▸ Requirement: Leaving out the pictures, return word for word the stretch of entries below from the line holding "height: 20px;" through the line holding "border-radius:2px; font-size:13px; font-family:inherit;".

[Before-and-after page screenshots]
────────────────────
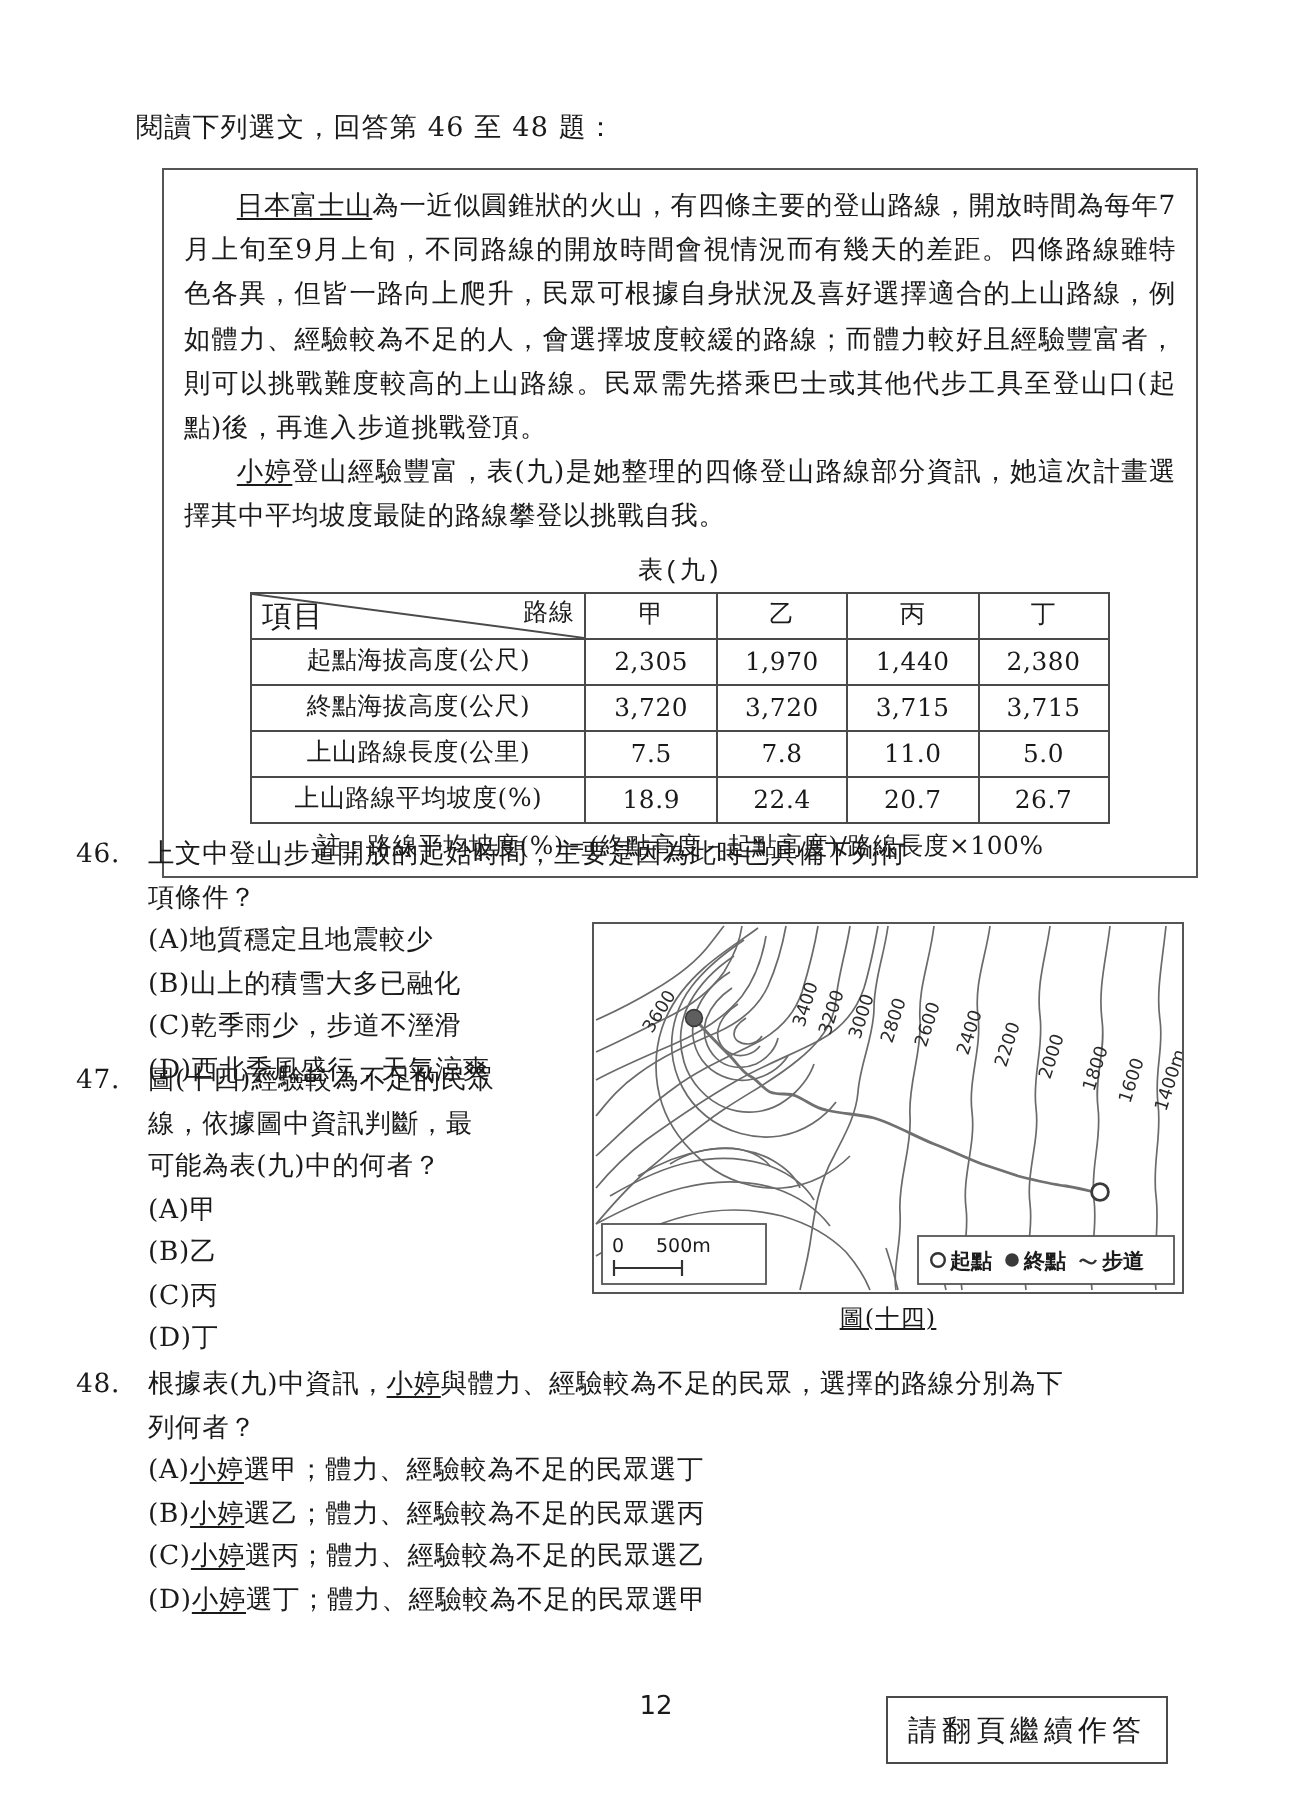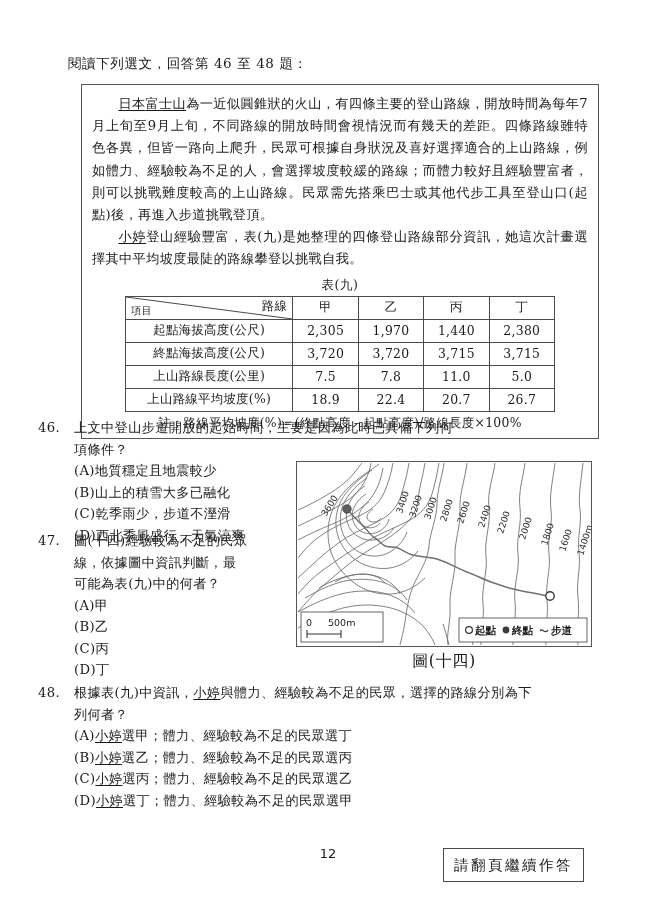--- a/index.html
+++ b/index.html
@@ -55,20 +55,21 @@
   }
   .ptext + .ptext { margin-top: 0px; }
   .u { text-decoration: underline; text-underline-offset: 2px; }
 
   
   .table-cap {
     text-align: center;
     font-size: 12.5px;
     margin: 6px 0 2px 0;
     letter-spacing: 0.5px;
+    font-family: Liberation Mono, monospace;
   }
   table.routes {
     border-collapse: collapse;
     margin: 0 auto;
     width: 430px;
     font-size: 12.4px;
   }
   table.routes td, table.routes th {
     border: 1px solid #4a4a4a;
     height: 20px;
@@ -94,21 +95,21 @@
     position: absolute;
     right: 5px;
     top: 1px;
     font-size: 12.4px;
     letter-spacing: 0.5px;
   }
   td.corner .lbl-item {
     position: absolute;
     left: 5px;
     bottom: 1px;
-    font-size: 10px;
+    font-size: 15px;
     letter-spacing: 0.5px;
   }
   td.rowhead {
     text-align: center;
     white-space: nowrap;
     letter-spacing: 0.2px;
   }
   td.col { width: 64px; }
   .tnote {
     text-align: center;
@@ -147,23 +148,24 @@
     width: 296px;
     height: 186px;
     border: 1px solid #555;
     box-sizing: border-box;
     background: #fff;
     overflow: hidden;
   }
   .map-frame svg { display: block; }
   .fig-cap {
     text-align: center;
-    font-size: 16px;
+    font-size: 12px;
     margin-top: 4px;
     letter-spacing: 0.6px;
+    text-decoration: underline;
   }
 
   
   .page-no {
     position: absolute;
     left: 0;
     right: 0;
     top: 846px;
     text-align: center;
     font-size: 13px;

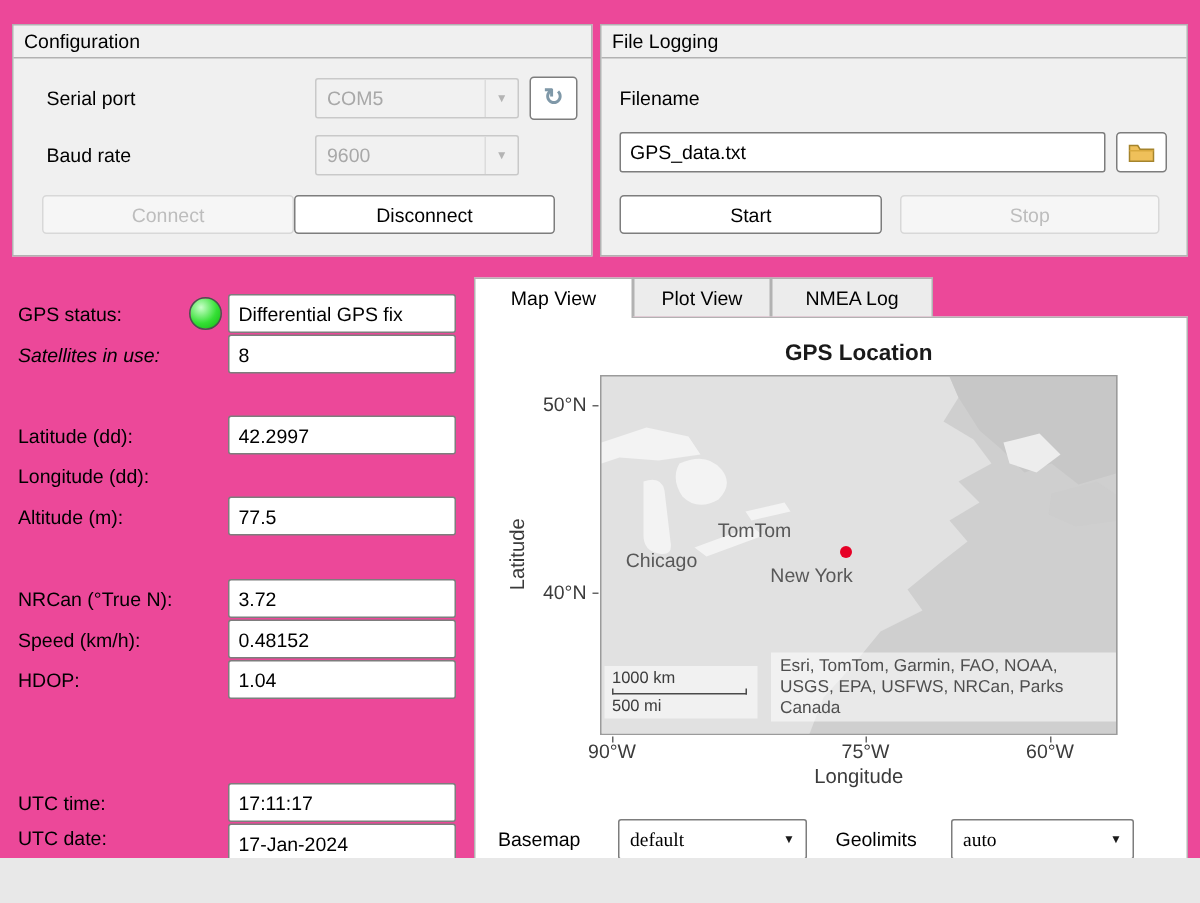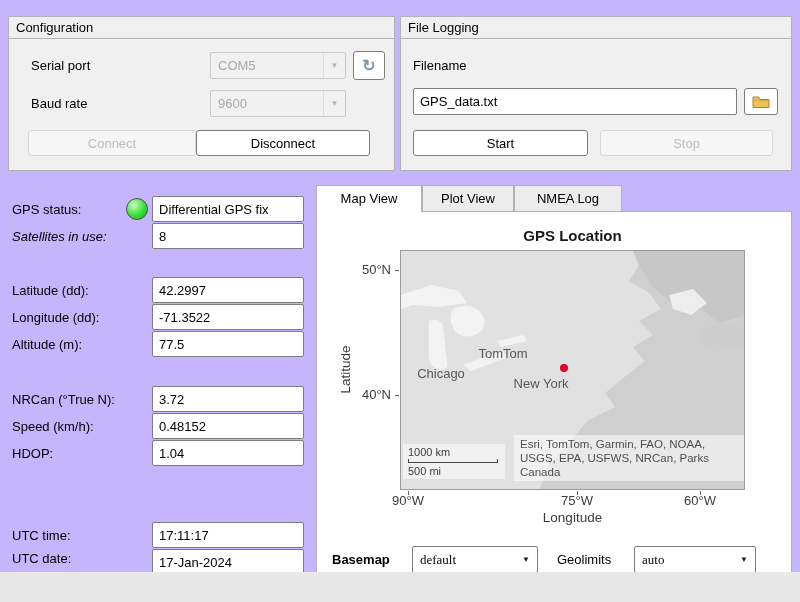--- a/index.html
+++ b/index.html
@@ -1,18 +1,18 @@
 <!DOCTYPE html>
 <html><head>
 <meta charset="utf-8">
 <style>
   * { margin:0; padding:0; box-sizing:border-box; }
   html,body { background:#e8e8e8; }
   body { font-family:"Liberation Sans", sans-serif; }
-  .app { position:relative; width:800px; height:572px; background:#c4b5fd; overflow:hidden;
+  .app { position:relative; width:800px; height:572px; background:#ec4899; overflow:hidden;
          font-size:13px; color:#000; }
 
   .panel { position:absolute; border:1px solid #b2b2b2; background:#f0f0f0; }
   .panel-title { height:22px; line-height:22px; padding-left:7px; font-size:13px;
                  border-bottom:1px solid #b2b2b2; }
 
   .lbl { position:absolute; font-size:13px; line-height:16px; white-space:nowrap; color:#000; }
 
   .field { position:absolute; height:26px; background:#fff; border:1px solid #7d7d7d;
            border-radius:2px; font-size:13px; font-family:inherit; padding:0 6px; color:#000; }
@@ -111,21 +111,20 @@
   <div class="led"></div>
   <input class="field" style="left: 152px; top: 196px; width: 152px;" value="Differential GPS fix">
 
   <span class="lbl" style="left:12px; top:229px;font-style:italic;">Satellites in use:</span>
   <input class="field" style="left: 152px; top: 223px; width: 152px;" value="8">
 
   <span class="lbl" style="left:12px; top:283px;">Latitude (dd):</span>
   <input class="field" style="left: 152px; top: 277px; width: 152px;" value="42.2997">
 
   <span class="lbl" style="left:12px; top:310px;">Longitude (dd):</span>
-  <input class="field" style="left: 152px; top: 304px; width: 152px;" value="-71.3522">
 
   <span class="lbl" style="left:12px; top:337px;">Altitude (m):</span>
   <input class="field" style="left: 152px; top: 331px; width: 152px;" value="77.5">
 
   <span class="lbl" style="left:12px; top:392px;">NRCan (°True N):</span>
   <input class="field" style="left: 152px; top: 386px; width: 152px;" value="3.72">
 
   <span class="lbl" style="left:12px; top:419px;">Speed (km/h):</span>
   <input class="field" style="left: 152px; top: 413px; width: 152px;" value="0.48152">
 
@@ -182,21 +181,21 @@
 
     <div class="scalebar">
       <div>1000 km</div>
       <div class="scale-rule"></div>
       <div>500 mi</div>
     </div>
 
     <div class="attribution">Esri, TomTom, Garmin, FAO, NOAA, USGS, EPA, USFWS, NRCan, Parks Canada</div>
   </div>
 
-  <span class="lbl" style="left:332px; top:552px; z-index:4;font-weight:bold;">Basemap</span>
+  <span class="lbl" style="left:332px; top:552px; z-index:4;">Basemap</span>
   <div class="dropdown on" style="left:412px; top:546px; width:126px; height:27px; z-index:4;">
     <div class="dd-value">default</div>
     <div class="dd-arrow">▼</div>
   </div>
 
   <span class="lbl" style="left:557px; top:552px; z-index:4;">Geolimits</span>
   <div class="dropdown on" style="left:634px; top:546px; width:122px; height:27px; z-index:4;">
     <div class="dd-value">auto</div>
     <div class="dd-arrow">▼</div>
   </div>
────────────────────
▸ Task result:
     height: 20px;
@@ -94,21 +95,21 @@
     position: absolute;
     right: 5px;
     top: 1px;
     font-size: 12.4px;
     letter-spacing: 0.5px;
   }
   td.corner .lbl-item {
     position: absolute;
     left: 5px;
     bottom: 1px;
-    font-size: 10px;
+    font-size: 15px;
     letter-spacing: 0.5px;
   }
   td.rowhead {
     text-align: center;
     white-space: nowrap;
     letter-spacing: 0.2px;
   }
   td.col { width: 64px; }
   .tnote {
     text-align: center;
@@ -147,23 +148,24 @@
     width: 296px;
     height: 186px;
     border: 1px solid #555;
     box-sizing: border-box;
     background: #fff;
     overflow: hidden;
   }
   .map-frame svg { display: block; }
   .fig-cap {
     text-align: center;
-    font-size: 16px;
+    font-size: 12px;
     margin-top: 4px;
     letter-spacing: 0.6px;
+    text-decoration: underline;
   }
 
   
   .page-no {
     position: absolute;
     left: 0;
     right: 0;
     top: 846px;
     text-align: center;
     font-size: 13px;

--- a/index.html
+++ b/index.html
@@ -1,18 +1,18 @@
 <!DOCTYPE html>
 <html><head>
 <meta charset="utf-8">
 <style>
   * { margin:0; padding:0; box-sizing:border-box; }
   html,body { background:#e8e8e8; }
   body { font-family:"Liberation Sans", sans-serif; }
-  .app { position:relative; width:800px; height:572px; background:#c4b5fd; overflow:hidden;
+  .app { position:relative; width:800px; height:572px; background:#ec4899; overflow:hidden;
          font-size:13px; color:#000; }
 
   .panel { position:absolute; border:1px solid #b2b2b2; background:#f0f0f0; }
   .panel-title { height:22px; line-height:22px; padding-left:7px; font-size:13px;
                  border-bottom:1px solid #b2b2b2; }
 
   .lbl { position:absolute; font-size:13px; line-height:16px; white-space:nowrap; color:#000; }
 
   .field { position:absolute; height:26px; background:#fff; border:1px solid #7d7d7d;
            border-radius:2px; font-size:13px; font-family:inherit; padding:0 6px; color:#000; }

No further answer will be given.